:: Problem details ::
All of the records below are to be output exactly; no image belongs in the result.

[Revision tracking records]
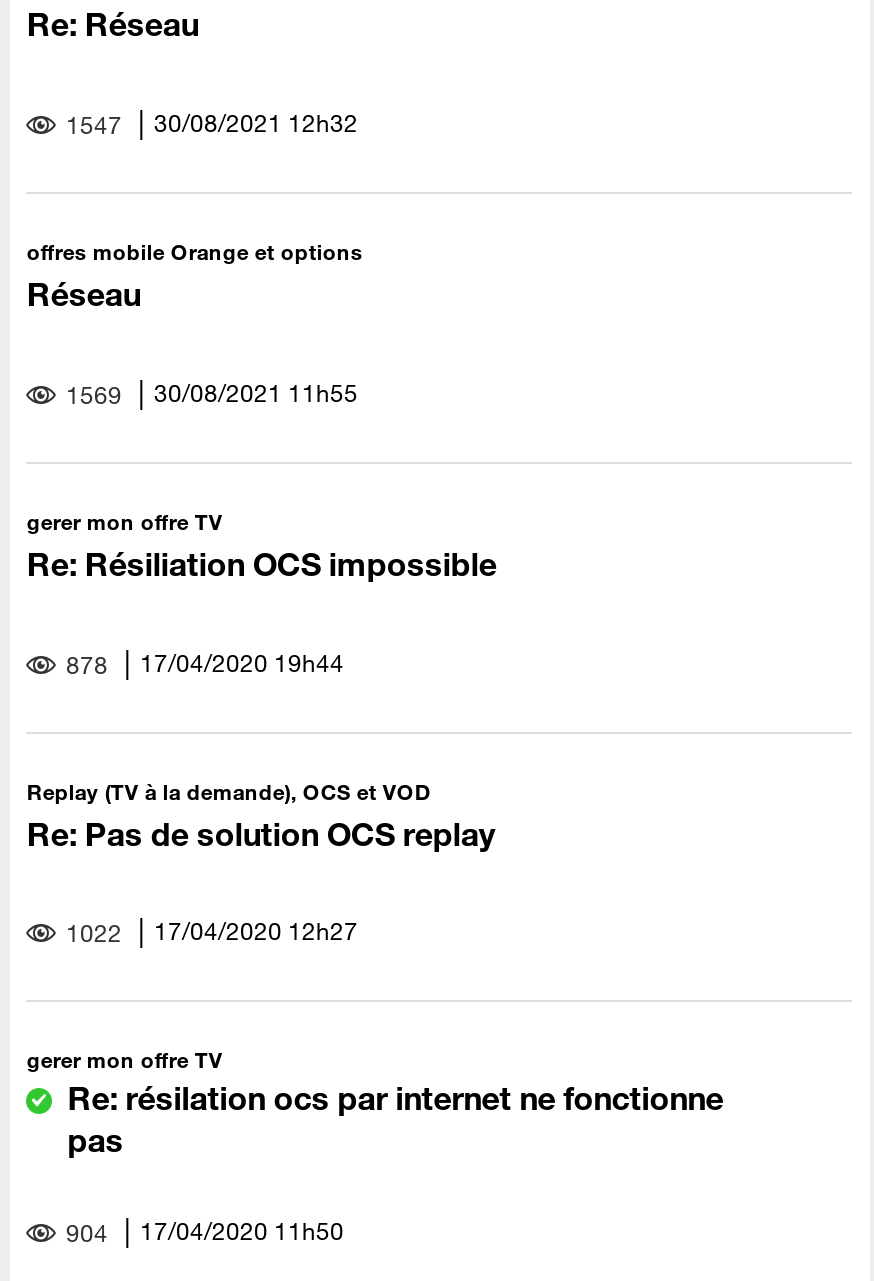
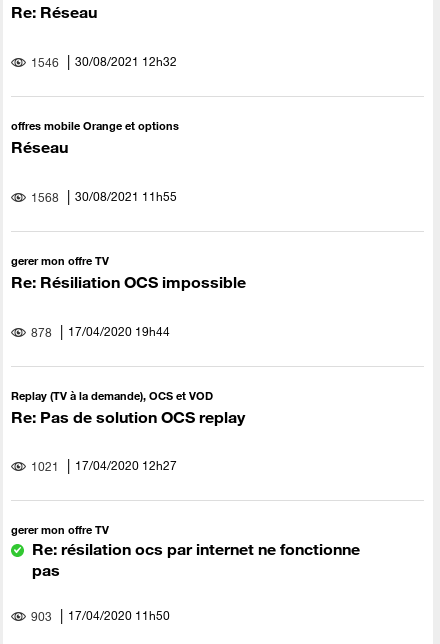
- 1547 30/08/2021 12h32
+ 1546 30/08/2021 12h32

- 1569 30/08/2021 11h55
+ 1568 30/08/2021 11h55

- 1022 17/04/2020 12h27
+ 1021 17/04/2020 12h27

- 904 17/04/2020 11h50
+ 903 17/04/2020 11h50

:: Answer space ::
- 1547 30/08/2021 12h32
+ 1546 30/08/2021 12h32

- 1569 30/08/2021 11h55
+ 1568 30/08/2021 11h55

- 1022 17/04/2020 12h27
+ 1021 17/04/2020 12h27

- 904 17/04/2020 11h50
+ 903 17/04/2020 11h50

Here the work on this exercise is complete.